- Opening Delimiter -

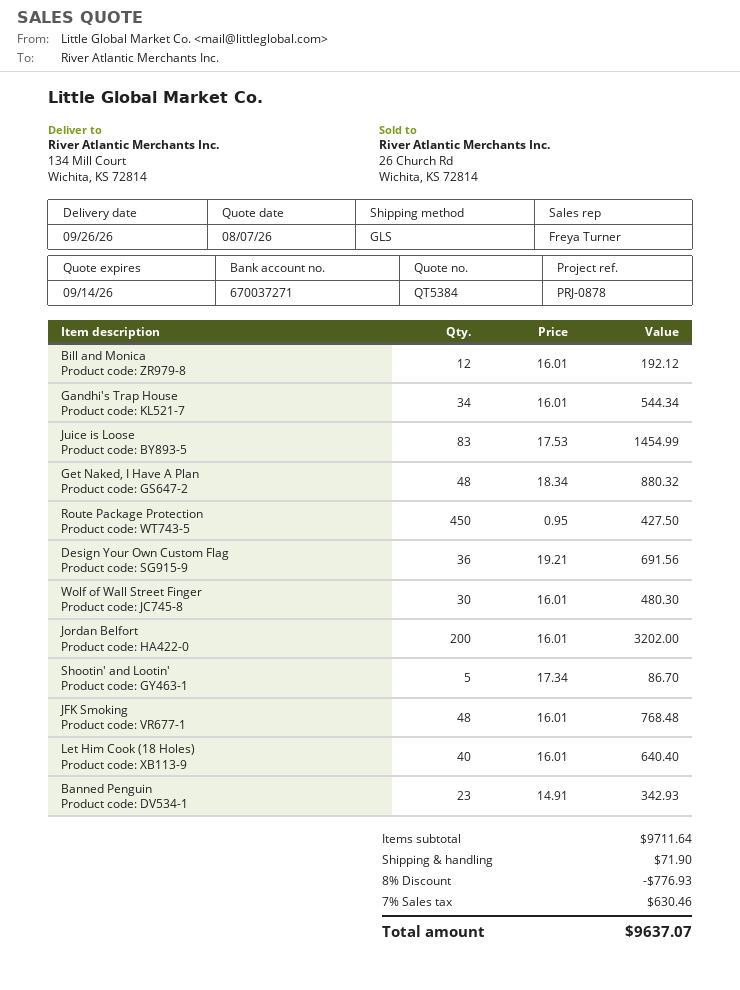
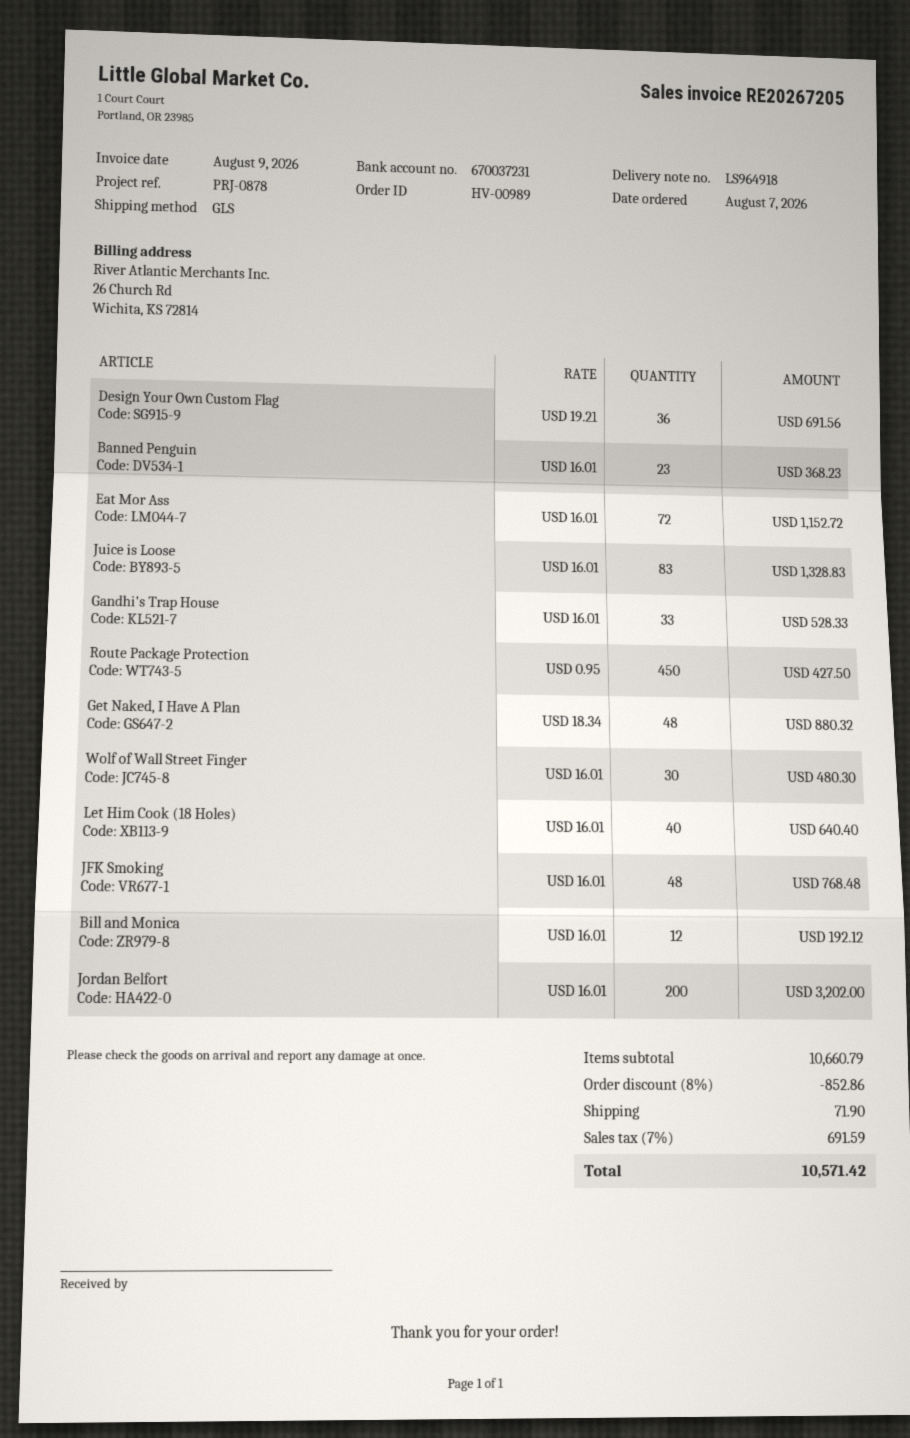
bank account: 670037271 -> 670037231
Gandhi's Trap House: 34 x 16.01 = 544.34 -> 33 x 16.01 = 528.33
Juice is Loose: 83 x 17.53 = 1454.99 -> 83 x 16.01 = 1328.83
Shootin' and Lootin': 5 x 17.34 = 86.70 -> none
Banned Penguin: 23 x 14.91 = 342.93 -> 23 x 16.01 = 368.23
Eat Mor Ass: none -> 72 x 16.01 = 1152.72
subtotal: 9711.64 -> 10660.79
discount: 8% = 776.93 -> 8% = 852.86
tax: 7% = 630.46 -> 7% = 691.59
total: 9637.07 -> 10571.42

- Closing Delimiter -
- Opening Delimiter -

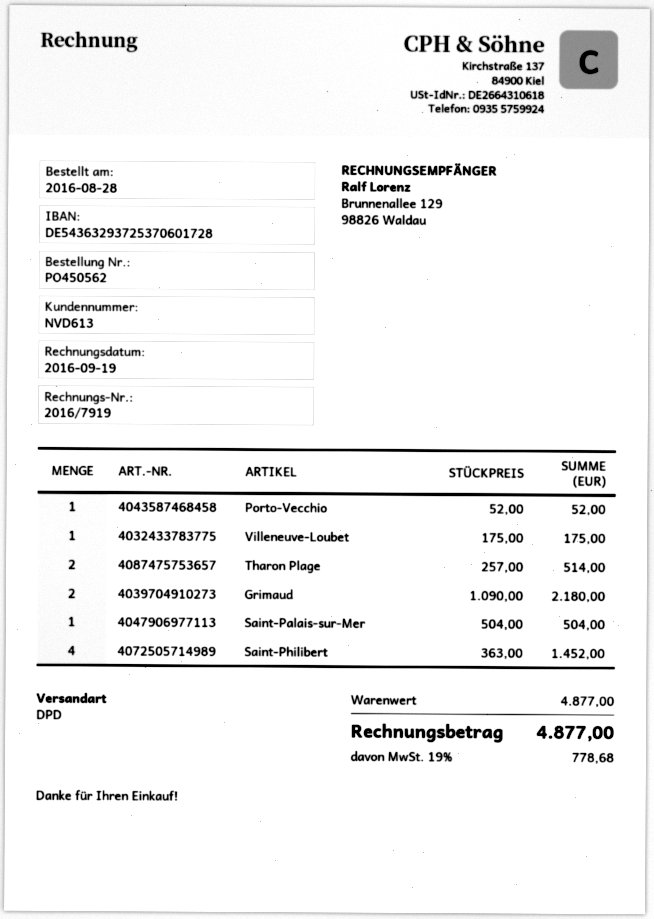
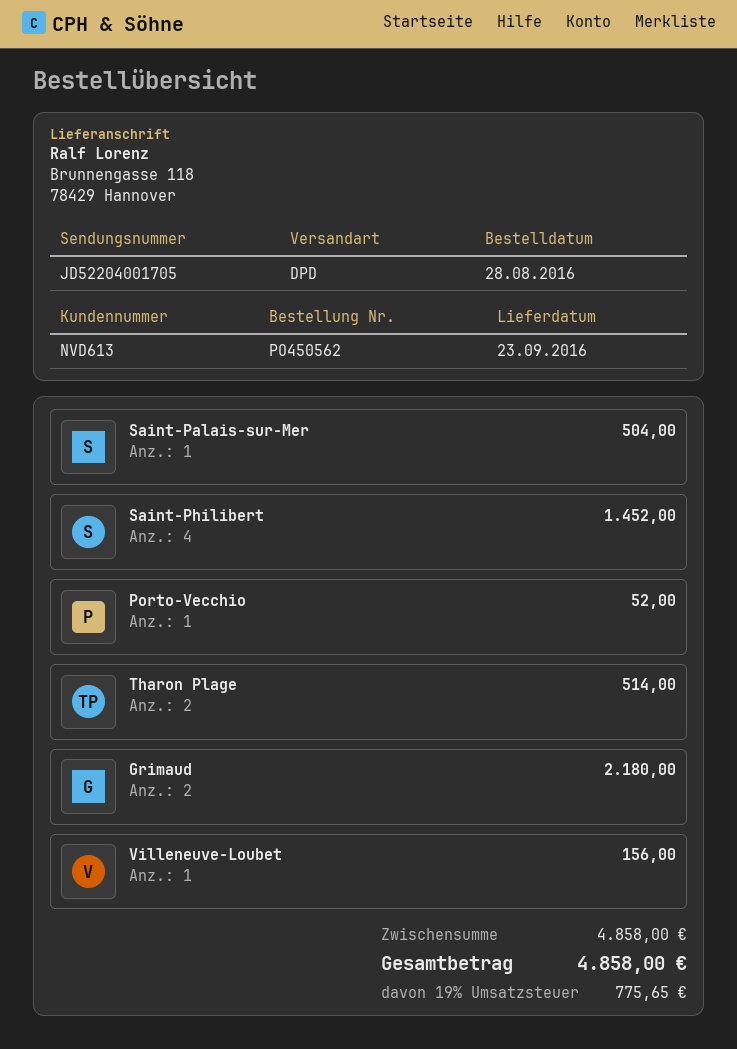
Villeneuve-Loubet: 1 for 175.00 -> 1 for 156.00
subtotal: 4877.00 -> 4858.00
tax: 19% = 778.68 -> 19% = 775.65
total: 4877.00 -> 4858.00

- Closing Delimiter -

## WORK INSTRUCTIONS
Word for word, restate the lines of the listing above starting at the line with "bank account: 670037271 -> 670037231" and ending at the line with "total: 9637.07 -> 10571.42", and nothing outside them.

## PROBLEM SOLUTION
bank account: 670037271 -> 670037231
Gandhi's Trap House: 34 x 16.01 = 544.34 -> 33 x 16.01 = 528.33
Juice is Loose: 83 x 17.53 = 1454.99 -> 83 x 16.01 = 1328.83
Shootin' and Lootin': 5 x 17.34 = 86.70 -> none
Banned Penguin: 23 x 14.91 = 342.93 -> 23 x 16.01 = 368.23
Eat Mor Ass: none -> 72 x 16.01 = 1152.72
subtotal: 9711.64 -> 10660.79
discount: 8% = 776.93 -> 8% = 852.86
tax: 7% = 630.46 -> 7% = 691.59
total: 9637.07 -> 10571.42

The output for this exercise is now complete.